The industry of cold chain logistics, valued at around $73 billion this year, requires standardized handling procedures, specialized transport equipment, and a high level of regulatory compliance. What’s more, it’s continuing to expand. The increasing need for medicines and PPE as a result of COVID-19 is just one of the factors contributing to market expansion.
There’s an increasing need for a wide range of medicines that are used to treat chronic and lifestyle-related diseases, in addition to the growing demand for illicit drugs. There’s also increased pressure on Over-the-Counter medications like vitamins, minerals, cough and cold medications, as well as gastrointestinal and dermatological goods.
As our list of typical and uncommon health issues grows, so does our hope for cures and therapies. And the pharmaceutical business is rising to the occasion by continually developing a wider range of medicines, many of them requiring temperature-controlled transportation under good cold chain management.
With so many pharmaceutical products travelling across the world and the prospect of having a COVID-19 vaccine to deploy soon, let’s have a deeper look at this fascinating logistics industry, particularly pharmaceutical cold chain solutions.
The enormous size of the pharmaceutical business is staggering.
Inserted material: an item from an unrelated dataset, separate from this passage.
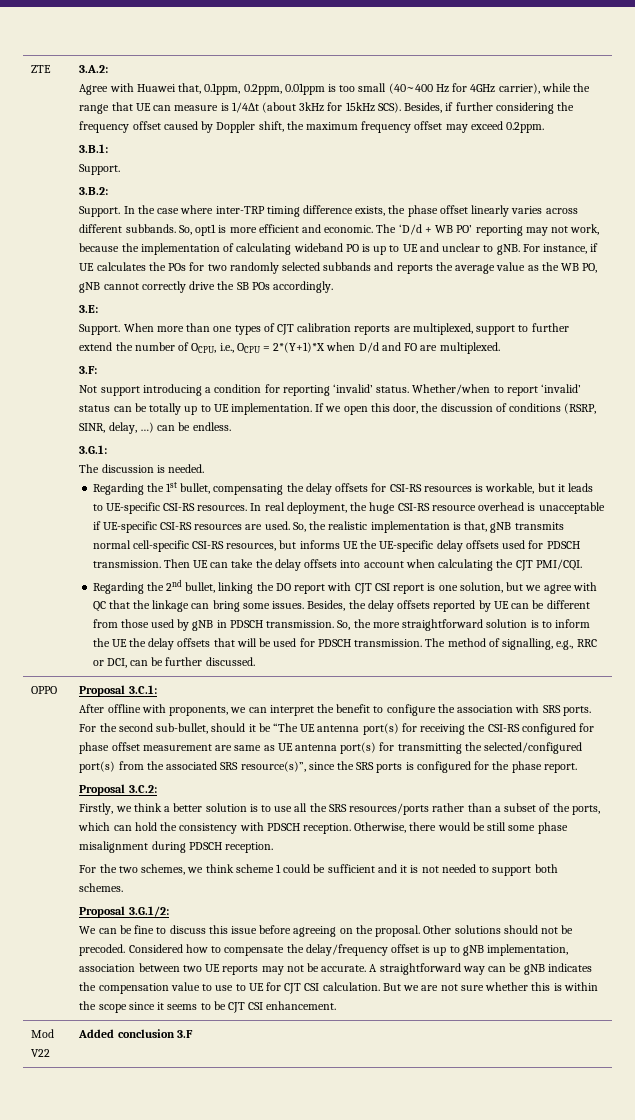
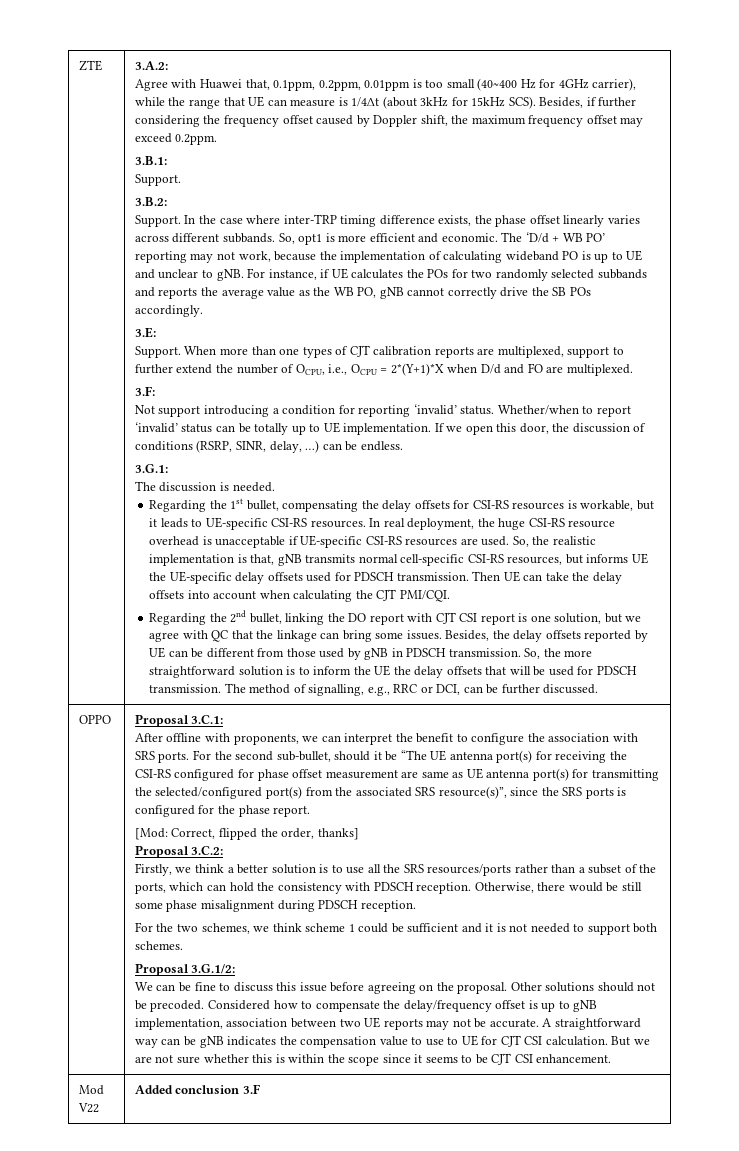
+ [Mod: Correct, flipped the order, thanks]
Pharmaceuticals are bought and sold globally on a substantial scale. As a result, it is an extremely significant global business. It was worth more than $1.25 trillion in 2019, and this number is anticipated to rise to more than $1.6 trillion by 2024 as the world’s population grows older and new medicines are developed to cure uncommon and
The lion’s share of this worldwide revenue is generated in North America and Europe. Asia, on the other hand, is quickly catching up. India and China are significant not only as a source of raw materials but also as a source of Active Pharmaceutical Ingredients (APIs).
The importance of cold chain logistics to the pharmaceutical industry
Pharmaceutical firms are concerned with temperature excursions since many of their goods need to be kept at specific temperatures in order for them to be effective and retain other qualities. In terms of value, cold chain logistics accounted for more than 26% of the pharmaceutical sector in 2019. That proportion is projected to rise. First, there has been a surge in demand for biopharmaceuticals, which are particularly temperature-sensitive. Second, as the industry expands in Asia, where many countries have humid climates, the need to transport medicines under controlled temperature conditions is likely to increase. Many countries globally are implementing standards that set out to improve the monitoring and tracking of pharmaceuticals, including Vaccine Tracking.
The role of cold chain logistics is therefore crucial to ensuring that medicines maintain their quality and efficacy during transportation and storage. Cold chain logistics companies provide a range of services, including temperature-controlled storage, transportation, and packaging. They also offer advice on how to store and transport medicines safely and efficiently.
What challenges does the pharmaceutical cold chain face?
“There are several challenges when it comes to managing the cold chain for pharmaceutical products,” says Mark Murray, CEO of Cold Chain Technologies, a temperature-controlled packaging solutions provider. “Many pharmaceuticals need to be kept at very cold temperatures, sometimes as low as -80 degrees Celsius. Maintaining these low temperatures during the transportation is a challenge, particularly when shipments are going long distances by air or road.”
Cold chain logistics is a critical part of the pharmaceutical industry, and it’s becoming increasingly important as the industry expands in the US and Asia as new medicines are developed. The challenges of maintaining cold temperatures during transportation can be daunting, but with the help of a good cold chain management company, it’s possible to keep your products safe and effective.